The rewards usually are found in cost savings or in the greater experience and expertise of the outside consultant.
There are several aspects essential to controlling the actions of an outside service provider. These include which consultant an organization chooses, having a robust contract with that consultant, as well as having a knowledgeable and careful contract administrator to manage the work and the contract.
There are several risks that go with hiring any outside consultant to do work for an organization. Besides the obvious risks of consultant breach of contract, there are a variety of potential issues involving how a consultant’s negligence could cause harm to the hirer or the public. Such risks can largely be controlled through effective contracts.
These risks pale in comparison, however, to the risks that arise when the hirer of a consultant also makes that consultant their agent, or authorized representative.

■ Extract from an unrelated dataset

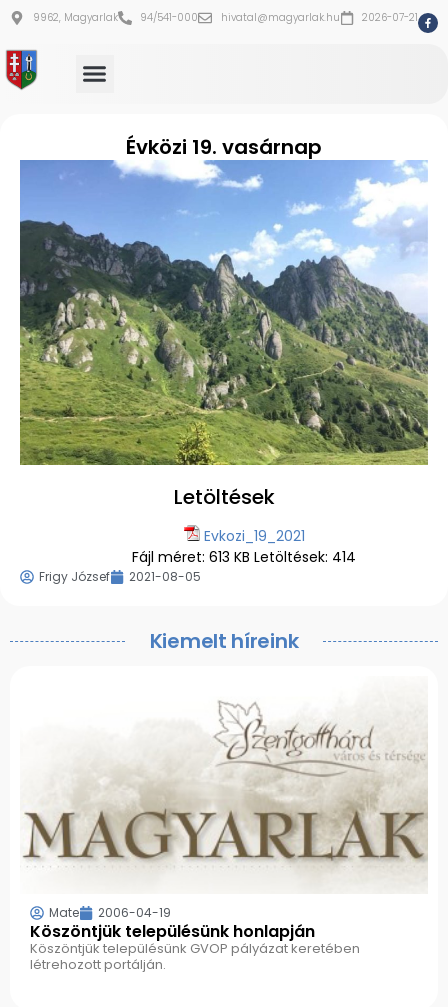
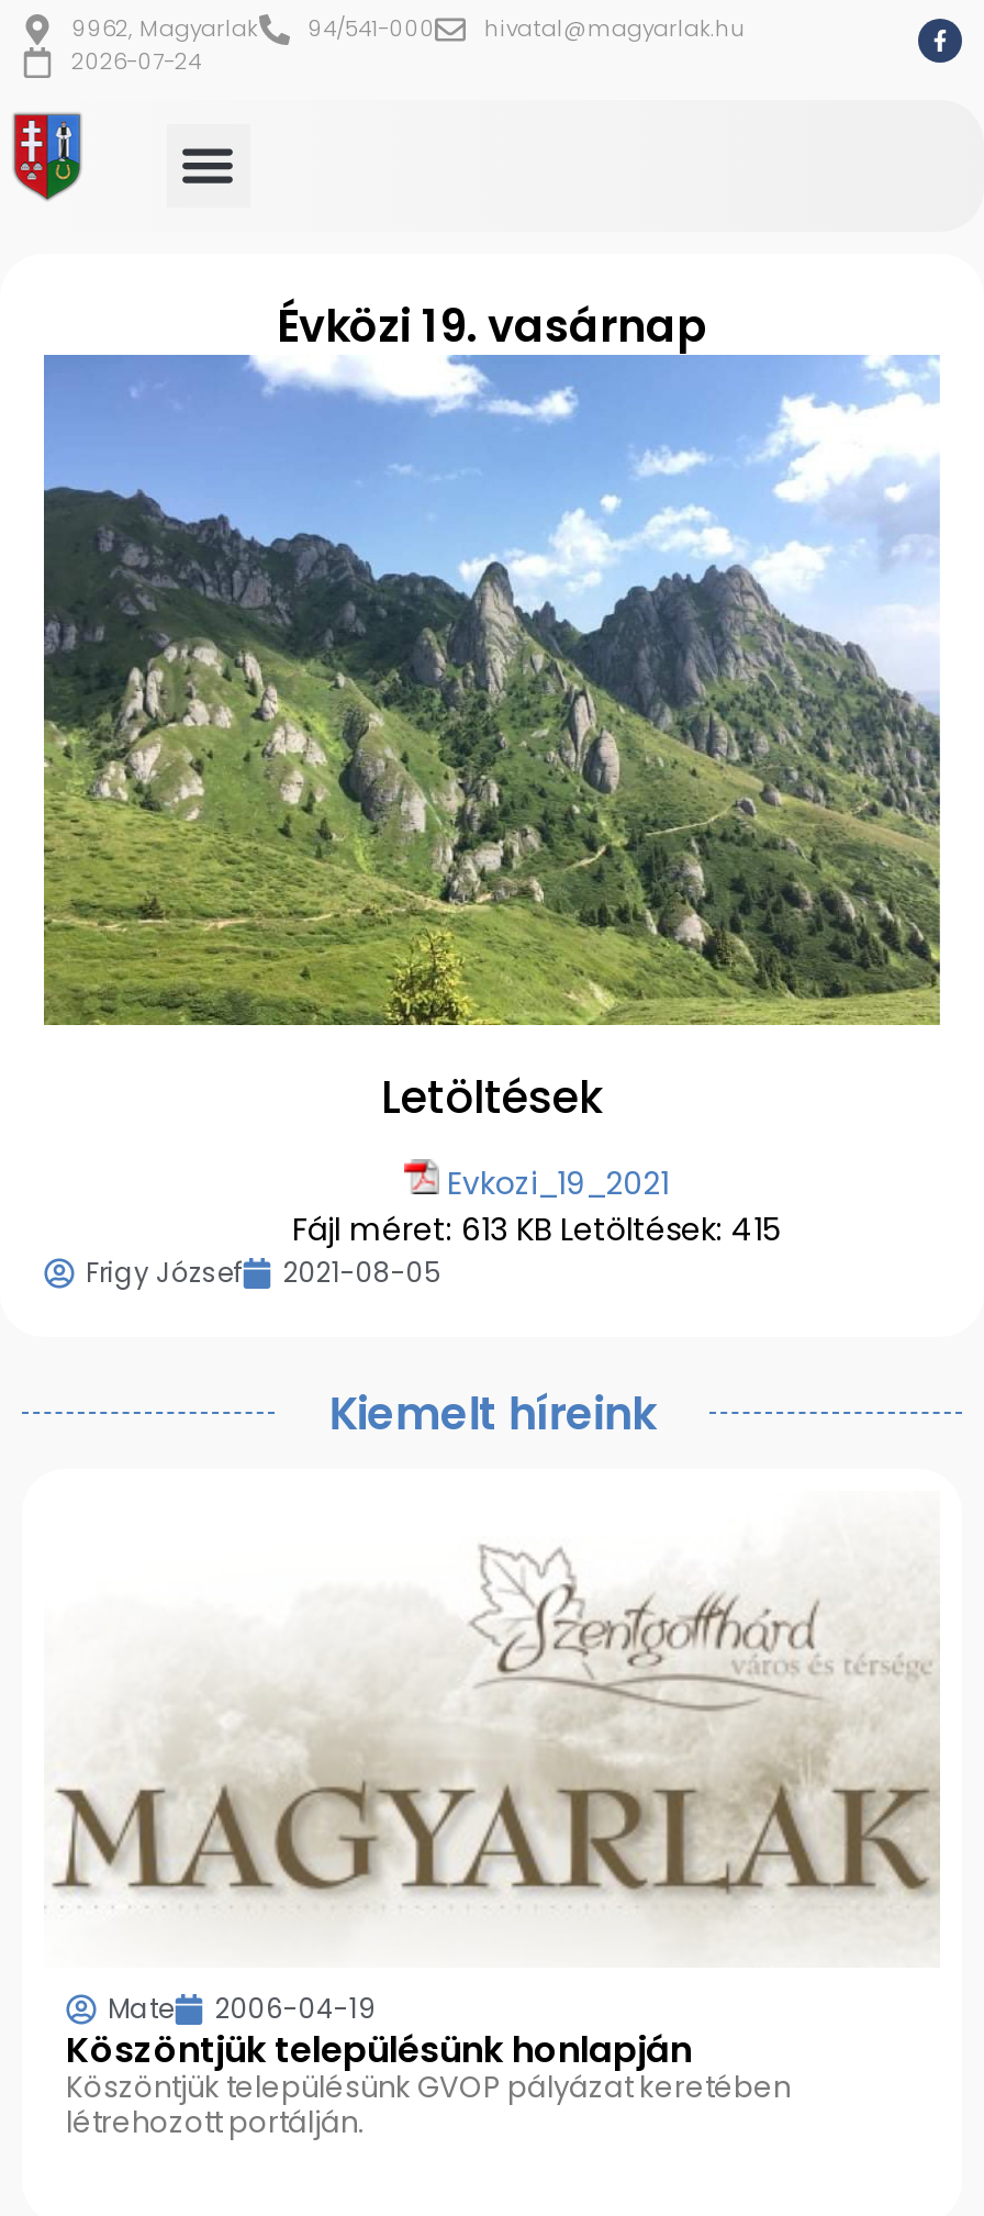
[362,10,418,25] 2026-07-21 -> [71,45,201,78] 2026-07-24
[132,547,356,567] Fájl méret: 613 KB Letöltések: 414 -> [292,1207,780,1250] Fájl méret: 613 KB Letöltések: 415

Making an outside agent into an authorized representative to act on your company’s behalf is very risky. The agent can bind their principal in a variety of ways; not just to contracts, but also to courses of action, mistakes and negligence. The principal will then be legally liable for what the agent has done.
As well, it’s unlikely a principal will recover any money lost as a result of an agent’s actions. First, an agent who acted wrongfully must have the financial resources to indemnify (compensate for damages) the principal. Second, that agent must be willing to compensate the principal—without a costly court battle.

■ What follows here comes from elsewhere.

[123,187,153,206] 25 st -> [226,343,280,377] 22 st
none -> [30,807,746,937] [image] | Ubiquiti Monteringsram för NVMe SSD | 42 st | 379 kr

Agency is about trust. The principal gives the agent a great deal of power which the agent can then use or abuse. The law recognizes this—and the attendant risks of that relationship—by making the agent a so-called fiduciary of the principal, meaning the agent has been entrusted with property or power.
To hold an agent to the utmost duty of care required from a fiduciary, a principal must create a detailed agency contract. This contract includes a comprehensive scope of work, as well as clauses requiring the agent to act within their authority and to take reasonable care.
The principal must also maintain careful control through powerful contract clauses such as indemnity, suspension of work and withholding of payment clauses. Only through such a robust agency contract can the principal control both what its agent can do and what that agent can be liable for.
It is important to realize, however, that there are two types of agents in law: independent contractor-agents and employee-agents. These are two very different roles.
When a principal appoints an employee as their agent, the principal has a great deal of unilateral power due to the nature of employment law. Employer-principals can give their employee-agents unilateral, daily direction, or they can remove parts of an employee-agent’s authority summarily. They can even remove the employee-agent’s authority altogether, without much legal consequence, because the employment contract is still in existence.